Es posible -y seguramente lecturas interesadas así lo creerán- que todos esos generales, gerentes, infIabalones y alabarderos de los estados mayores hubiesen dejado de fumar, intimidados por esa nueva beatería que exige pureza de pulmones, origen, ideas e idioma a todos aquellos que tengan que ver con el del porte, pero no es probable: ¿por qué unos y otros iban a cargar con puros (y de 10.000 cada uno) si habían dejado de furmar? Baile pues en las alturas, esgrima de fumadores victoriosos, amagos, fintas, molinetes, floreos y rechazos sin que nadie consiguiera dar la estocada- y el otro aceptase humildemente el puro ritual de la derrota (del que por cierto viene el calificativo pesmista un puro en el sentido de tragarse un sapo; el sapo de la derrota).

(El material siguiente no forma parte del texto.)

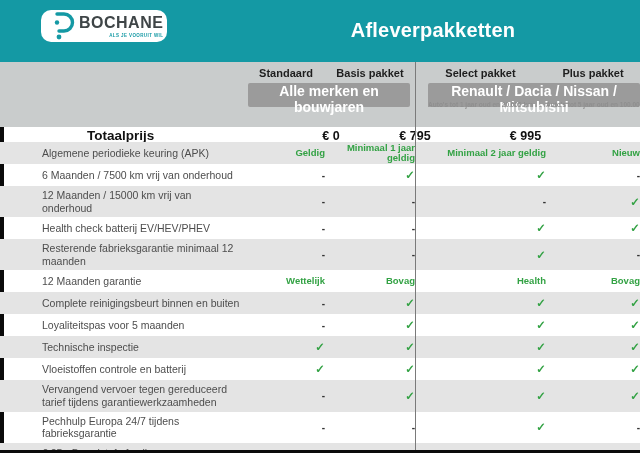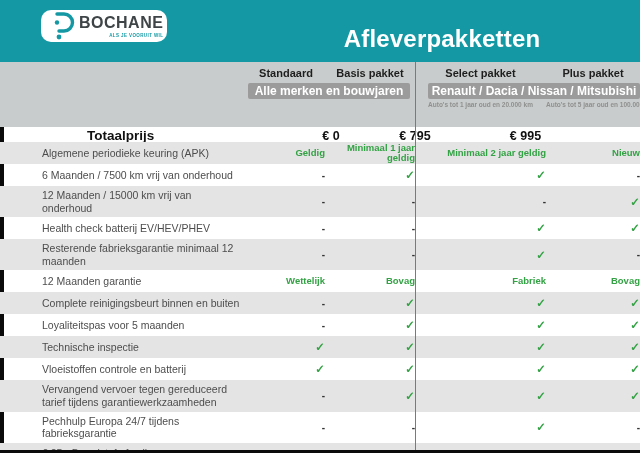"Afleverpakketten" .page-title { font-size: 24px -> 20px; margin: 9px -> 0 }
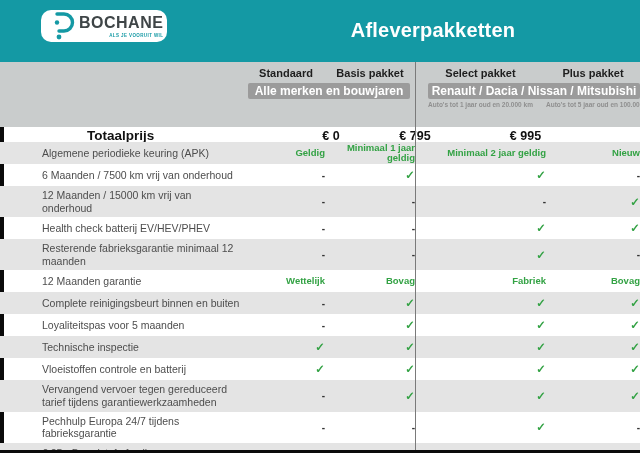"Alle merken en bouwjaren" .pill { font-size: 12px -> 14px; height: 16px -> 24px }
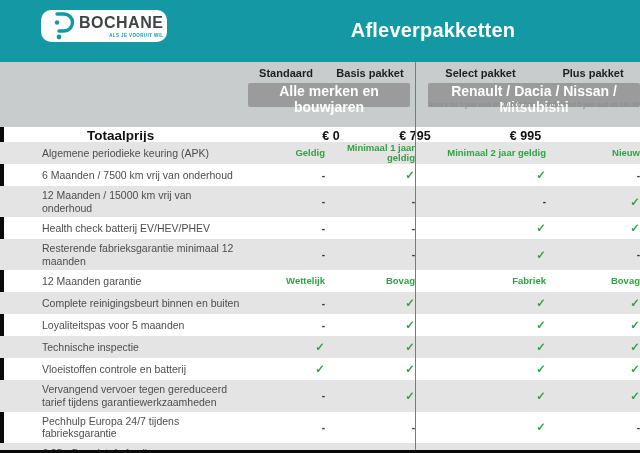"Fabriek" div.cell { text: Fabriek -> Health }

El asunto no hubiese pasado a mayores de haber quedado ahí: ambos ejércitos reclamándose una victoria en un estadio convertido en frenopático por unas horas, con la inevitable retirada por cansancio y porque al día siguiente hay que trabajar. El problema fue que, en la tribuna de prensa, los especialistas en victorias invitados sacaron su más reluciente arsenal de metáforas victoriosas, voces tajantes y análisis indiscutibles para sentenciar, sin apelación, que ambos equipos habían ganado. Visto que no hay lugar más público que un estadio, esa peligrosa especie se extendió en segundos por el planeta.

Así comenzó el asunto, y por eso, aunque algo no termina de encajar, ahora somos todos guapos, listos y ganamos siempre.